Highly technical and complex in nature. Difficult for people just starting out with data science. The hands-on labs are more useful than the videos themselves. The quizzes in between videos felt a bit too easy and mostly comprised of examples (as questions) in the videos themselves.

By Raghav N

Sep 14, 2018

This course is definitely very helpful to people who are passionate about Data science and have basic to intermediate understanding of Python but this course can be much better if it includes coding assignments rather than quiz submission. It was a great experience.

By Roberto B

Jul 10, 2019

I'm not convinced that this is a great way to learn, I just feel there needs to be a better way of learning this than the approach this course takes, I kind of learned the python commands but I'm not sure I understand how to apply them in the real world. We'll see

By Toan T L

Oct 23, 2018

Decent videos on Data Analysis techniques.

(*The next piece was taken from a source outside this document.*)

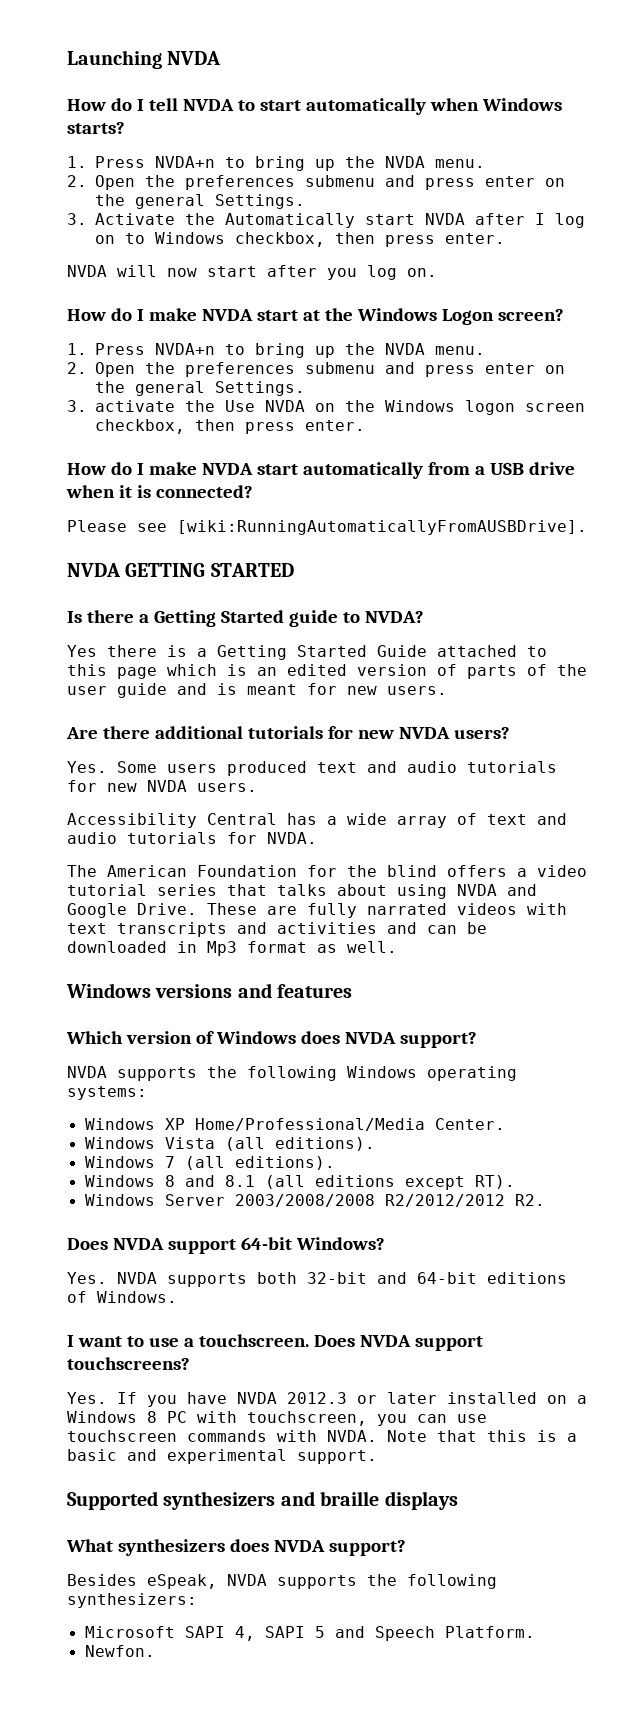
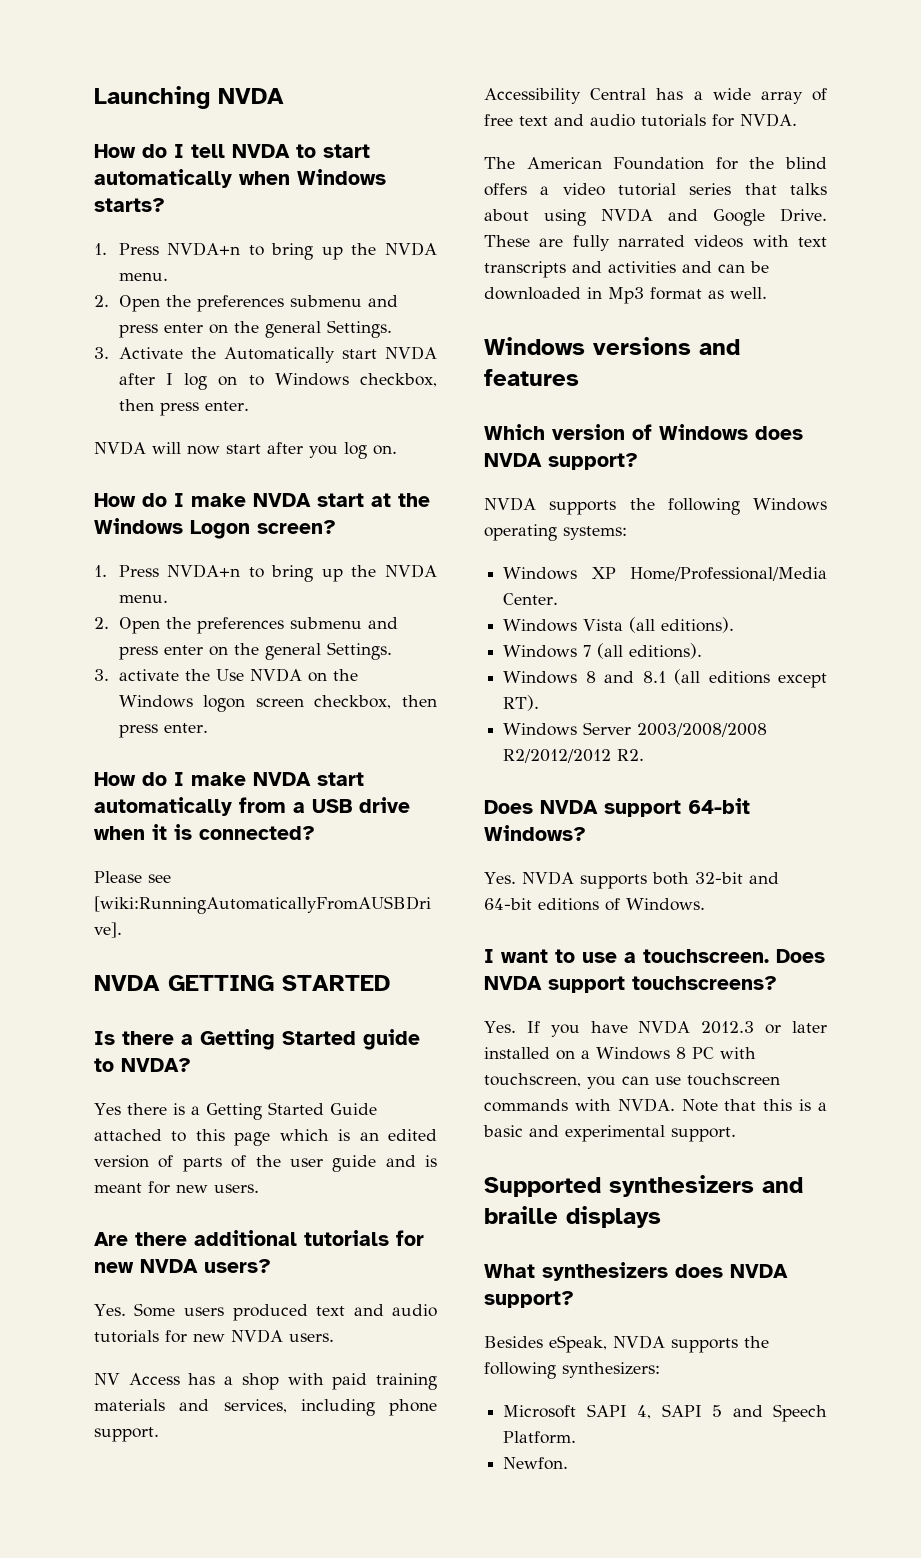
(257, 787) none -> [94,1373,438,1390] [94,1399,437,1416] [94,1427,159,1442] // NV Access has a shop with paid training materials and services, including phone support.
(477, 819) none -> [484,114,513,126] free

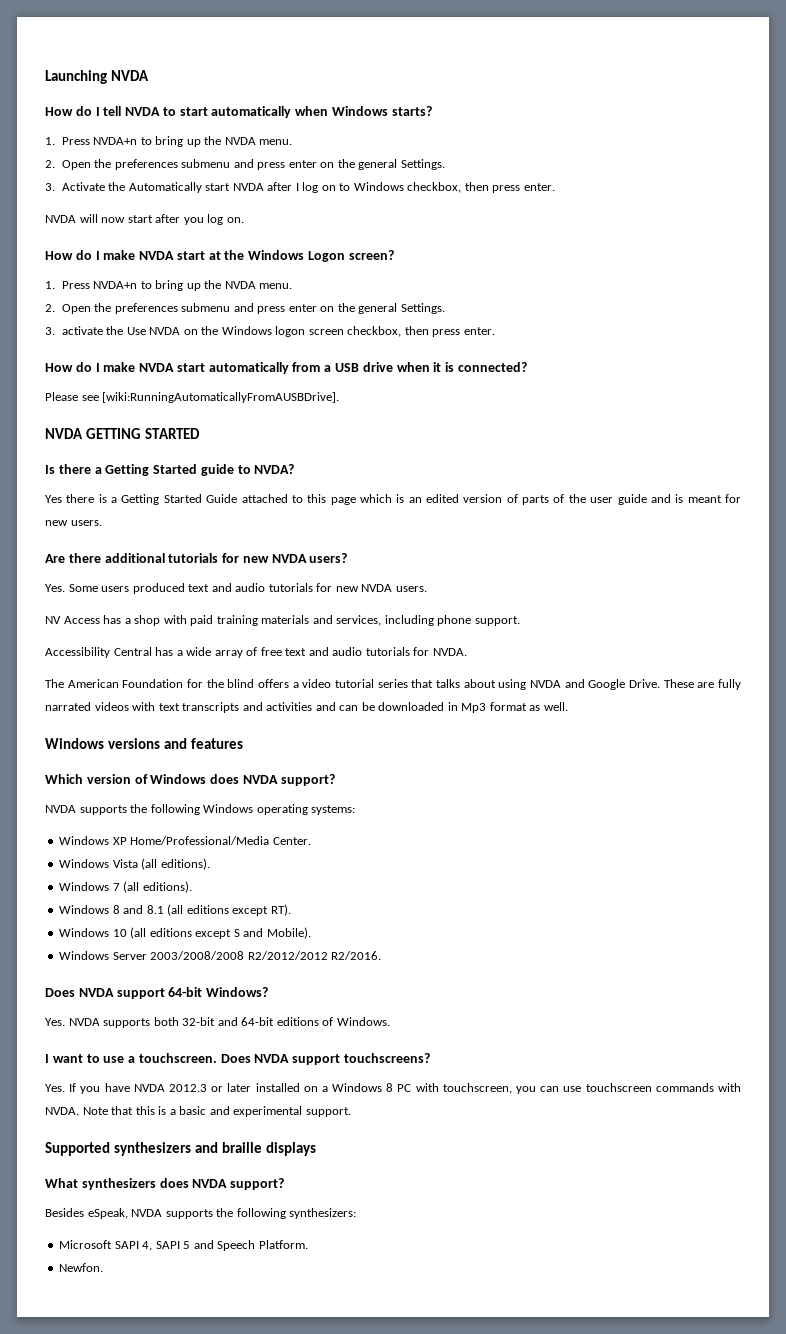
(540, 703) none -> [59,927,311,939] // Windows 10 (all editions except S and Mobile).
[617,749,645,761] R2. -> [331,951,382,960] R2/2016.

But the labs are poorly constructed: typos, inconstant question and solution, un-commented code and under-explained lab result.

It's a shame since the labs in other courses in this series are very high-quality.

By Raj K

Jul 06, 2018

It would be great course for beginner to have idea about different steps involve in data science job. I would recommend to go with this course. I just took 3 days to complete this course and you can do in 2 days also. Depending on your speed.

By Damian D

Feb 13, 2019

There are some mistakes in the course (wrong transcryptions, missing cells in LAB).

The material is quite difficult and more explanation / exercises would be needed.

There is no assignment at the end of the course which I consider as minus.

By Filipe S M G

Aug 24, 2019

Good introductory course on Data Analysus with Python. Since the course is short, the functions and concepts are explained very quickly. There are also many mistakes in the slides, notebooks and even in the final assignment.

By Benoit P D

May 04, 2019

The content of the course is very interesting. There are lots of typos in the lab workbooks though. Additionally, i found having to use Watson Studio for the assignment / labs as opposed to plain Jupyter a little annoying.

By Sadanand U

Apr 09, 2019

It would be great if we go in a little more details of when to use which metrics for evaluation. Instead of running through a bunch of concepts you could have spent a little more time in each of them.

By Joseph M

Feb 21, 2019

There were serious problems with this course, not in the instructional material but in the execution. There were multiple typos in the code. The especially grievous ones being in the dictionary names.

By Deren T

Jan 07, 2019

This is the 6th course of the specialization and I gave 5 stars to the previous courses. But this course have many typos in videos and codes. It makes harder to understand some points.

By Kristen P

Aug 19, 2019

The work in this course was incredibly interesting. However, there are many errors and the forums went for over a week without response to questions...It seems hastily put together.

By Ivan L

Apr 29, 2019

Typos are very unprofessional and spoil impressions of the course. Tests and labs are super-easy and do not make you think, and you only need to repeat commands from the lectures.

By Naveen B

Jul 13, 2019

Some of the codes shown in the videos had minor errors. Also, a bit more explanation for function (in statistics terms) would have helped in having a better understanding.

By Ying W O

Sep 27, 2019

There are lots of typos in the labs and assignments, which can be frustrating. I expect better quality from IBM. Content is great and easy to understand nevertheless.

By Matteo T

Jan 01, 2020

This course is quite good. The bad thing is that the arguments of the last "lesson week" are treated very superficially, taking for granted some advanced knowledge.

By Marcel V

Jun 28, 2019

A lot (too much maybe) is covered in this coarse

It really helps a lot when you know some statistics. Like linear regression,

Why gridsearch was covered I wonder.

By Dylan H

Apr 03, 2019

While a bit fast and loose with the concepts, does contain a lot of practical code as to how exactly to bring things discussed about, which is appreciated.

By Xuecong L

Feb 16, 2019

Thanks for teaching me the systematic way to do data analysis! However, I found quite a few mistakes in the lectures in this course, hope it will improve!